Set down exactly the lines below, from the one containing "Peter Elmer: 4 for 516.00 -> 4 for 428.00" through the final line, and include no others.

Start of DATASET EXCERPTS

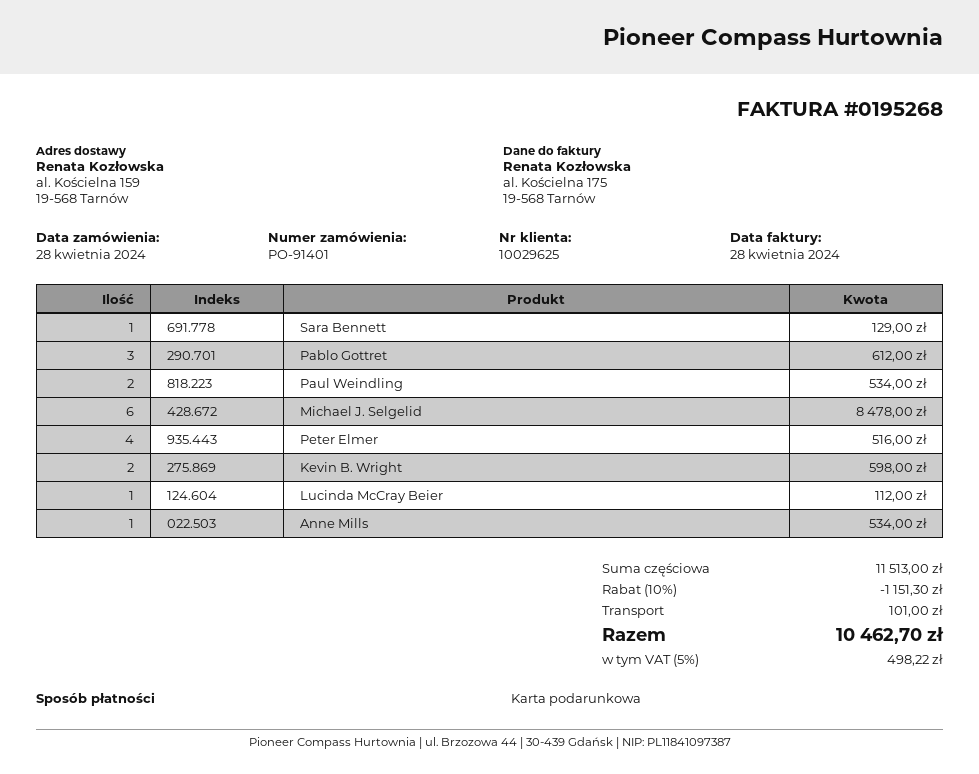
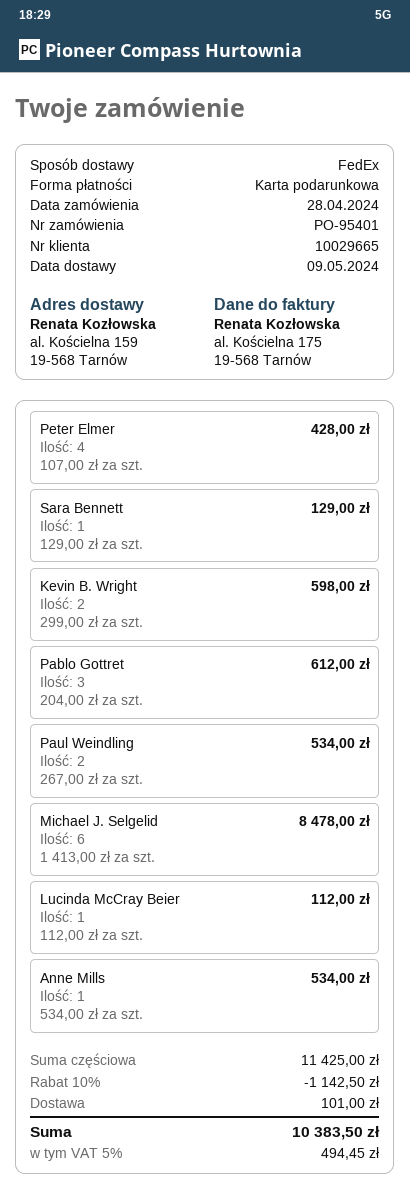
order number: PO-91401 -> PO-95401
customer number: 10029625 -> 10029665
Peter Elmer: 4 for 516.00 -> 4 for 428.00
subtotal: 11513.00 -> 11425.00
discount: 10% = 1151.30 -> 10% = 1142.50
tax: 5% = 498.22 -> 5% = 494.45
total: 10462.70 -> 10383.50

End of DATASET EXCERPTS

- _WRITTEN ANSWER_
Peter Elmer: 4 for 516.00 -> 4 for 428.00
subtotal: 11513.00 -> 11425.00
discount: 10% = 1151.30 -> 10% = 1142.50
tax: 5% = 498.22 -> 5% = 494.45
total: 10462.70 -> 10383.50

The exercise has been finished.